Davalının İddia ve Görüşleri
Asıl ve birleşen davada davalı vekili, asıl ve birleşen davanın reddini istemiştir.
Yerel Mahkeme Kararı
Mahkemece, asıl ve birleşen davanın reddine dair verilen kararın asıl ve birleşen davada davacı vekilince temyizi üzerine karar Dairemizce onanmıştır.

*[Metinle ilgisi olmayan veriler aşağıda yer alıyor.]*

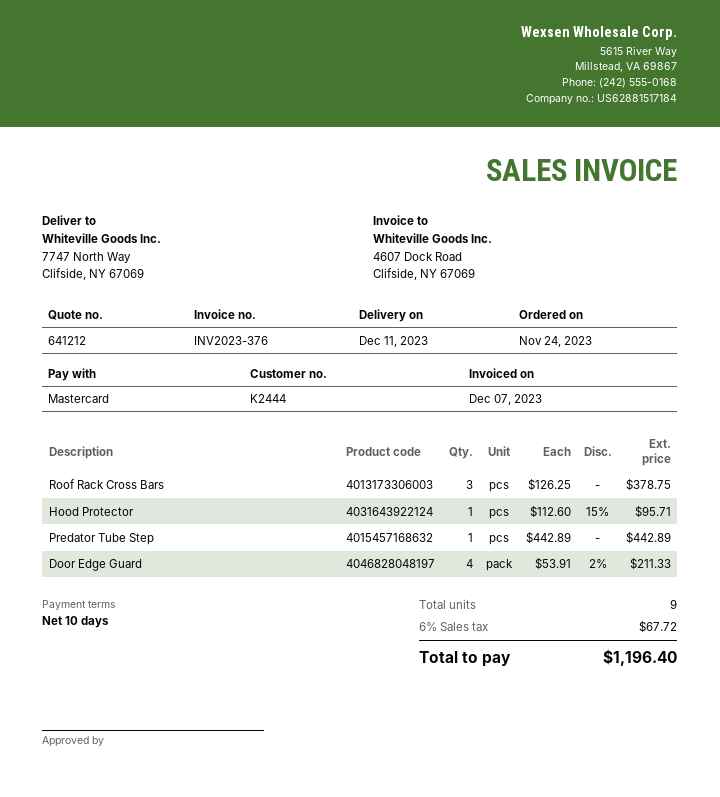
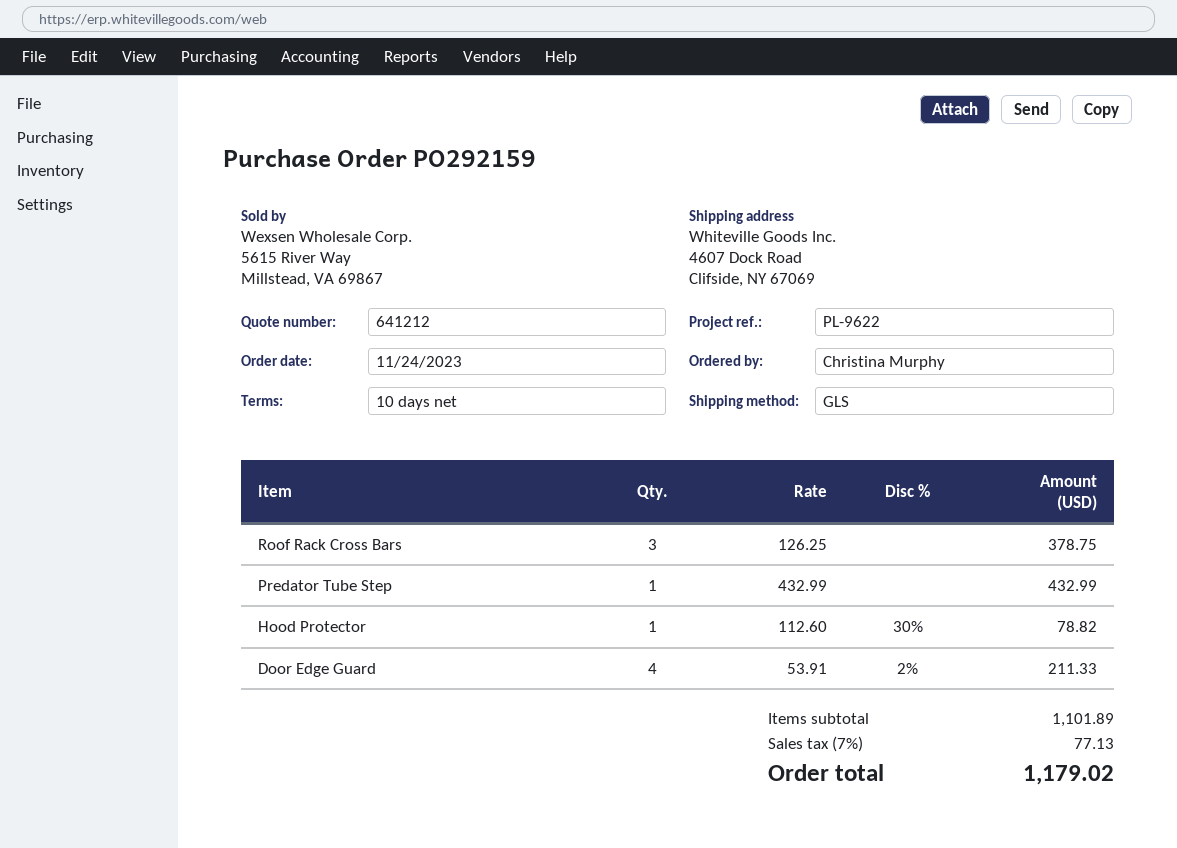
ship to: 7747 North Way, Clifside, NY 67069 -> 4607 Dock Road, Clifside, NY 67069
Hood Protector: 1 x 112.60 - 15% = 95.71 -> 1 x 112.60 - 30% = 78.82
Predator Tube Step: 1 x 442.89 = 442.89 -> 1 x 432.99 = 432.99
tax: 6% = 67.72 -> 7% = 77.13
total: 1196.40 -> 1179.02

Asıl ve birleşen davada davacı vekili bu kez karar düzeltme isteminde bulunmuştur.
Yargıtay Kararı
Dosyadaki yazılara, mahkeme kararında belirtilip Yargıtay ilamında benimsenen gerektirici sebeplere ve karar tarihinden sonra 06/01/2017 tarihli Resmi Gazete’de yayımlanarak yürürlüğe giren Anayasa Mahkemesi’nin 14/12/2016 tarihli, 2016/148 Esas ve 2016/189 Karar sayılı kararı ile 556 sayılı KHK’nın 14. maddesinin iptaline karar verilmiş olmasına göre, asıl ve birleşen davada davacı vekilinin HUMK’un 440. maddesinde sayılan hallerden hiçbirisini ihtiva etmeyen karar düzeltme isteminin reddi gerekmiştir.
SONUÇ:
Yukarıda açıklanan nedenlerle asıl ve birleşen davada davacı vekilinin karar düzeltme isteminin HUMK’un 442. maddesi gereğince REDDİNE, aşağıda yazılı bakiye 14,00 TL karar düzeltme harcının ve 3506 sayılı Yasa ile değiştirilen HUMK 442/3. maddesi hükmü uyarınca takdiren 314,79 TL para cezasının karar düzeltilmesini isteyen asıl ve birleşen davada davacıdan alınarak Hazine’ye gelir kaydedilmesine, 18/10/2018 tarihinde oybirliğiyle karar verildi.